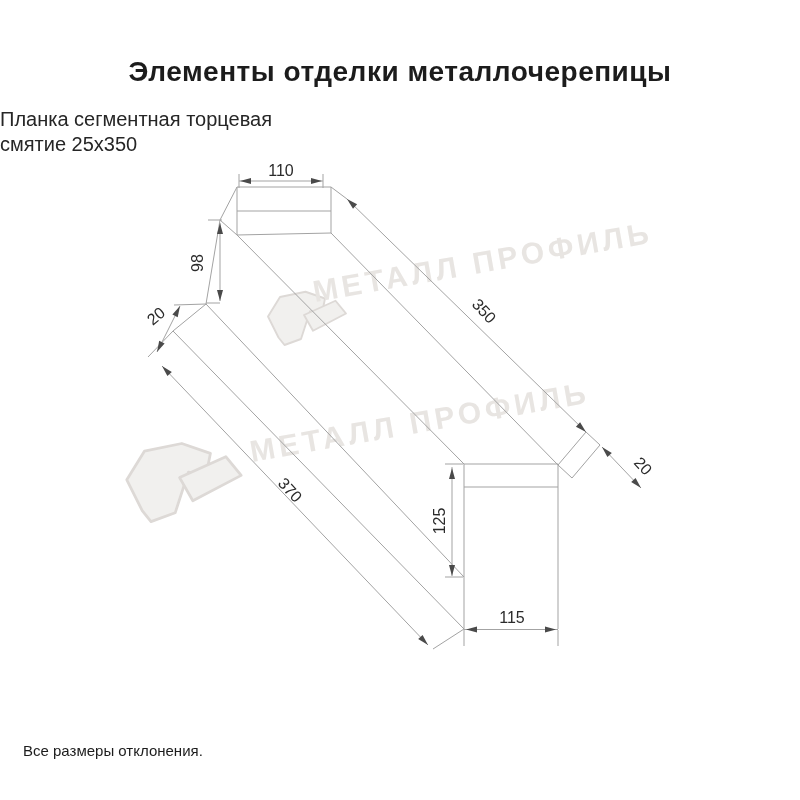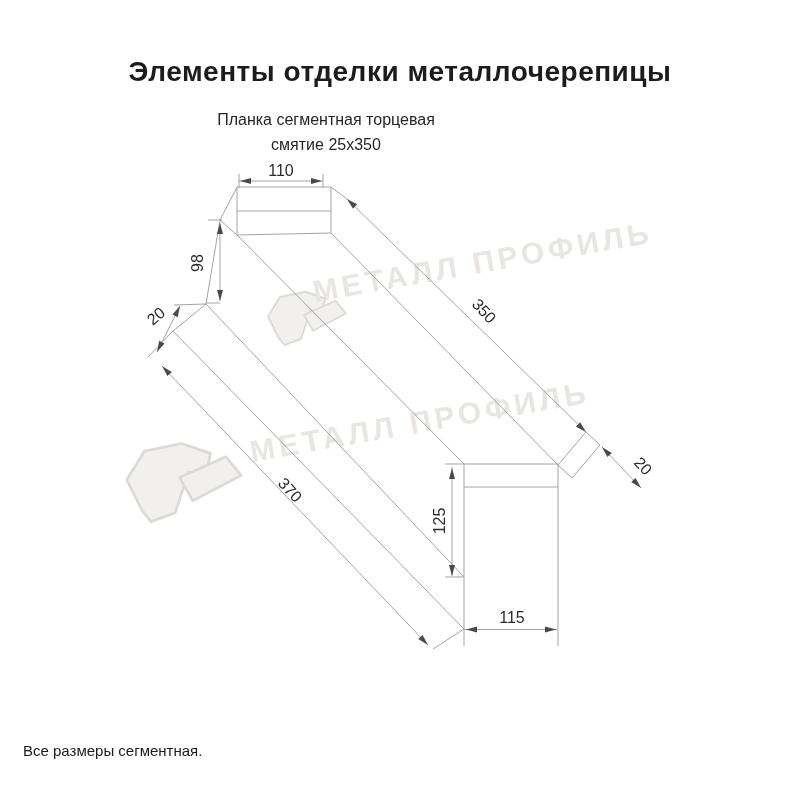--- a/index.html
+++ b/index.html
@@ -5,22 +5,22 @@
   html,body{margin:0;padding:0;}
   body{
     width:800px;height:800px;background:#ffffff;position:relative;overflow:hidden;
     font-family:"Liberation Sans","DejaVu Sans",sans-serif;color:#1f1f1f;
   }
   .page-title{
     position:absolute;top:24px;left:0;width:800px;text-align:center;
     font-size:28px;font-weight:700;letter-spacing:0.5px;color:#1c1c1c;margin-top:32px;
   }
   .product-title{
-    position:absolute;top:107px;left:0;width:652px;text-align:center;
-    font-size:16px;line-height:25px;font-weight:400;color:#262626;
+    position:absolute;top:107px;left:0;width:652px;
+    font-size:20px;line-height:25px;font-weight:400;color:#262626;
   }
   .drawing{position:absolute;left:0;top:0;width:800px;height:800px;}
   .footer-notes{
     position:absolute;left:23px;top:741px;font-size:15px;line-height:19px;color:#1c1c1c;
   }
   svg text.dim{
     font-family:"Liberation Sans","DejaVu Sans",sans-serif;
     font-size:16px;fill:#2b2b2b;
   }
   svg text.wm{
@@ -135,14 +135,14 @@
     <text class="dim" transform="translate(156,316) rotate(-40)" y="5.5" text-anchor="middle">20</text>
     <text class="dim" transform="translate(484,311) rotate(47)" y="5.5" text-anchor="middle">350</text>
     <text class="dim" transform="translate(643,466) rotate(47)" y="5.5" text-anchor="middle">20</text>
     <text class="dim" transform="translate(290,490) rotate(47)" y="5.5" text-anchor="middle">370</text>
     <text class="dim" transform="translate(439,521) rotate(-90)" y="5.5" text-anchor="middle">125</text>
     <text class="dim" transform="translate(512,617)" y="5.5" text-anchor="middle">115</text>
   </g>
 </svg>
 
 <div class="footer-notes">
-  <div>Все размеры сегментная.</div>
+  <div>Все размеры отклонения.</div>
 </div>
 
 </body></html>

EXERCISE -> Omit the pictures; set down each record exactly.

OUTPUT OF THE EXERCISE ->
--- a/index.html
+++ b/index.html
@@ -5,22 +5,22 @@
   html,body{margin:0;padding:0;}
   body{
     width:800px;height:800px;background:#ffffff;position:relative;overflow:hidden;
     font-family:"Liberation Sans","DejaVu Sans",sans-serif;color:#1f1f1f;
   }
   .page-title{
     position:absolute;top:24px;left:0;width:800px;text-align:center;
     font-size:28px;font-weight:700;letter-spacing:0.5px;color:#1c1c1c;margin-top:32px;
   }
   .product-title{
-    position:absolute;top:107px;left:0;width:652px;text-align:center;
-    font-size:16px;line-height:25px;font-weight:400;color:#262626;
+    position:absolute;top:107px;left:0;width:652px;
+    font-size:20px;line-height:25px;font-weight:400;color:#262626;
   }
   .drawing{position:absolute;left:0;top:0;width:800px;height:800px;}
   .footer-notes{
     position:absolute;left:23px;top:741px;font-size:15px;line-height:19px;color:#1c1c1c;
   }
   svg text.dim{
     font-family:"Liberation Sans","DejaVu Sans",sans-serif;
     font-size:16px;fill:#2b2b2b;
   }
   svg text.wm{
@@ -135,14 +135,14 @@
     <text class="dim" transform="translate(156,316) rotate(-40)" y="5.5" text-anchor="middle">20</text>
     <text class="dim" transform="translate(484,311) rotate(47)" y="5.5" text-anchor="middle">350</text>
     <text class="dim" transform="translate(643,466) rotate(47)" y="5.5" text-anchor="middle">20</text>
     <text class="dim" transform="translate(290,490) rotate(47)" y="5.5" text-anchor="middle">370</text>
     <text class="dim" transform="translate(439,521) rotate(-90)" y="5.5" text-anchor="middle">125</text>
     <text class="dim" transform="translate(512,617)" y="5.5" text-anchor="middle">115</text>
   </g>
 </svg>
 
 <div class="footer-notes">
-  <div>Все размеры сегментная.</div>
+  <div>Все размеры отклонения.</div>
 </div>
 
 </body></html>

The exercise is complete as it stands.